Liver transplant patients are exposed to many risks after transplantation: infection, rejection, drug side effects, and anatomical complications associated with artery, portal vein, duct, etc. These adverse effects may be detected together during the follow-up period. Therefore, even with hepatic vein complication, other problems can occur together, and patients in the late group are more likely to manifest a combination of other challenges than the early group patients. Patients in the late group progress to HVOO progressively and even if HVOO is diagnosed, it is likely that liver cirrhosis may have already occurred due to progressive liver injury. In late group, stent insertion may not be effective.
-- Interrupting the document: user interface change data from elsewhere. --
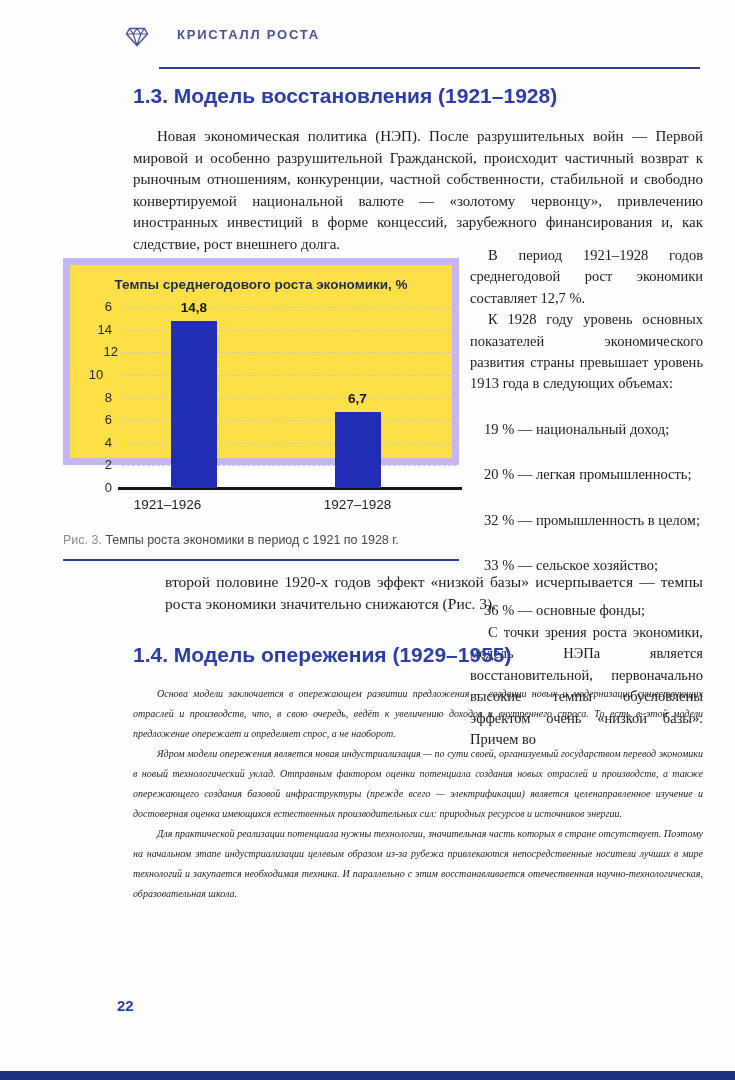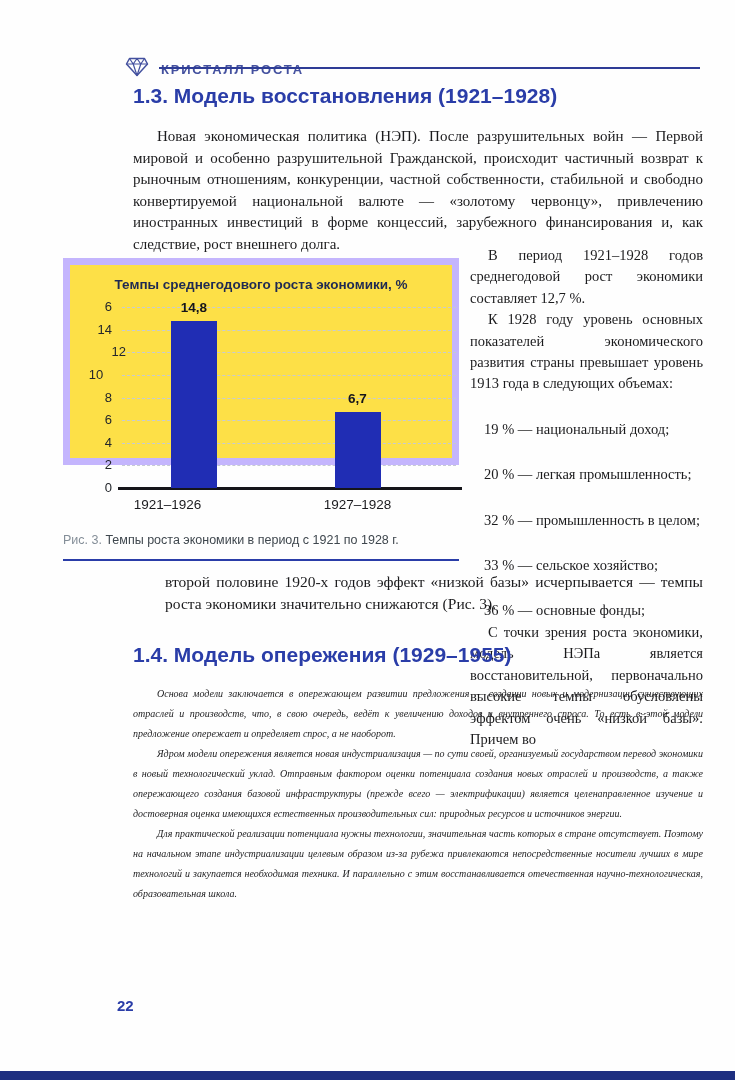--- a/index.html
+++ b/index.html
@@ -5,21 +5,21 @@
   html,body{margin:0;padding:0;background:#ffffff;}
   .page{
     position:relative;
     width:735px;height:1080px;
     background:#fefefe;
     overflow:hidden;
     font-family:"Liberation Serif", serif;
     color:#1b1b1d;
   }
   
-  .brand-row{position:absolute;left:125px;top:57px;display:flex;align-items:flex-end;gap:12px;}
+  .brand-row{position:absolute;left:125px;top:27px;display:flex;align-items:flex-start;gap:28px;}
   .brand-text{
     font-family:"Liberation Sans", sans-serif;
     font-size:13px;letter-spacing:1.8px;font-weight:600;color:#44519f;
   }
   .header-rule{position:absolute;left:159px;top:67px;width:541px;height:2px;background:#2e3c96;}
   
   .section-heading{
     position:absolute;left:133px;width:570px;
     font-family:"Liberation Sans", sans-serif;
     font-size:21px;font-weight:700;color:#2a3da8;
@@ -99,21 +99,21 @@
       <div class="chart-font" style="position: absolute; left: 10px; top: 192.4px; width: 32px; text-align: right; font-size: 13px; color: rgb(35, 38, 43);">2</div>
       <div class="chart-font" style="position: absolute; left: 52px; top: 177.8px; width: 334px; height: 0px; border-top: 1px dashed rgb(198, 202, 210);"></div>
       <div class="chart-font" style="position: absolute; left: 10px; top: 169.8px; width: 32px; text-align: right; font-size: 13px; color: rgb(35, 38, 43);">4</div>
       <div class="chart-font" style="position: absolute; left: 52px; top: 155.1px; width: 334px; height: 0px; border-top: 1px dashed rgb(198, 202, 210);"></div>
       <div class="chart-font" style="position: absolute; left: 10px; top: 147.1px; width: 32px; text-align: right; font-size: 13px; color: rgb(35, 38, 43);">6</div>
       <div class="chart-font" style="position: absolute; left: 52px; top: 132.5px; width: 334px; height: 0px; border-top: 1px dashed rgb(198, 202, 210);"></div>
       <div class="chart-font" style="position: absolute; left: 10px; top: 124.5px; width: 32px; text-align: right; font-size: 13px; color: rgb(35, 38, 43);">8</div>
       <div class="chart-font" style="position: absolute; left: 52px; top: 109.9px; width: 334px; height: 0px; border-top: 1px dashed rgb(198, 202, 210);"></div>
       <div class="chart-font" style="position: absolute; left: 10px; top: 101.9px; width: 32px; text-align: center; font-size: 13px; color: rgb(35, 38, 43);">10</div>
       <div class="chart-font" style="position: absolute; left: 52px; top: 87.3px; width: 334px; height: 0px; border-top: 1px dashed rgb(198, 202, 210);"></div>
-      <div class="chart-font" style="position: absolute; left: 24px; top: 79.3px; width: 32px; text-align: right; font-size: 13px; color: rgb(35, 38, 43);">12</div>
+      <div class="chart-font" style="position: absolute; left: 16px; top: 79.3px; width: 32px; text-align: right; font-size: 13px; color: rgb(35, 38, 43);">12</div>
       <div class="chart-font" style="position: absolute; left: 52px; top: 64.6px; width: 334px; height: 0px; border-top: 1px dashed rgb(198, 202, 210);"></div>
       <div class="chart-font" style="position: absolute; left: 10px; top: 56.6px; width: 32px; text-align: right; font-size: 13px; color: rgb(35, 38, 43);">14</div>
       <div class="chart-font" style="position: absolute; left: 52px; top: 42px; width: 334px; height: 0px; border-top: 1px dashed rgb(198, 202, 210);"></div>
       <div class="chart-font" style="position: absolute; left: 10px; top: 34px; width: 32px; text-align: right; font-size: 13px; color: rgb(35, 38, 43);">6</div>
       <div class="chart-font" style="position: absolute; left: 48px; top: 222px; width: 344px; height: 3px; background: rgb(21, 21, 26);"></div>
       <div class="chart-font" style="position: absolute; left: 100.8px; top: 55.6px; width: 46px; height: 167.4px; background: rgb(32, 45, 180);"></div>
       <div class="chart-font" style="position: absolute; left: 83.8px; top: 34.6px; width: 80px; text-align: center; font-size: 13.5px; font-weight: 600; color: rgb(21, 21, 26);">14,8</div>
       <div class="chart-font" style="position: absolute; left: 63.8px; top: 232px; width: 120px; font-size: 13.5px; color: rgb(27, 27, 31);">1921–1926</div>
       <div class="chart-font" style="position: absolute; left: 264.5px; top: 147.2px; width: 46px; height: 75.8px; background: rgb(32, 45, 180);"></div>
       <div class="chart-font" style="position: absolute; left: 247.5px; top: 126.2px; width: 80px; text-align: center; font-size: 13.5px; font-weight: 600; color: rgb(21, 21, 26);">6,7</div>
In the early group, the abrupt HVOO was more likely to fall into liver failure due to liver congestion before the liver functioned fully. In the late group, the patient's condition is maintained by supportive care for symptoms caused by progressive obstruction rather than hepatic failure as a result of HVOO. Therefore, treatment of ascites is mainly indicated in the late group. Ascites causes spontaneous bacterial peritonitis, resulting in sepsis, or vomiting due to abdominal distension or ileus, resulting in asphyxia and aspiration pneumonia.
Symptoms of HVOO include ascites and abnormalities in LFTs, which tend to normalize in the short term following HVOO resolution [16]. However, the exact ascites volume cannot be measured, making it a subjective indicator. Nevertheless, the spleen size can be measured objectively and assessed for long-term relief of HVOO. Chezmar et al. [17] reported that the spleen remains significantly enlarged despite a 94% decrease in splenic volume after liver transplantation. Chikamori et al. [18] reported that the rate of reversal of spleen volume by liver transplantation was on average 12.0% ± 35.8%. Therefore, spleen size is a useful indicator of patency. In the group that maintained tri/biphasic waveforms on follow-up, the spleen size tended to decrease, whereas those manifesting a monophasic waveform tended to show increased spleen size. HVOO recurrence was confirmed in patients with increased spleen size. Therefore, spleen size needs to be continuously monitored via Doppler US even if patency is maintained.
This study was limited by the retrospective design and the small sample size. In addition, the progress of liver transplantation was influenced by various complications such as infection, rejection, and duct problems, which may occur together during long-term follow-up. Therefore, the patency rate cannot be determined accurately with HVOO alone, especially in the late group.
In conclusion, stenting is more effective for treating early stenosis than for early kinking or late stenosis with acceptable long-term patency.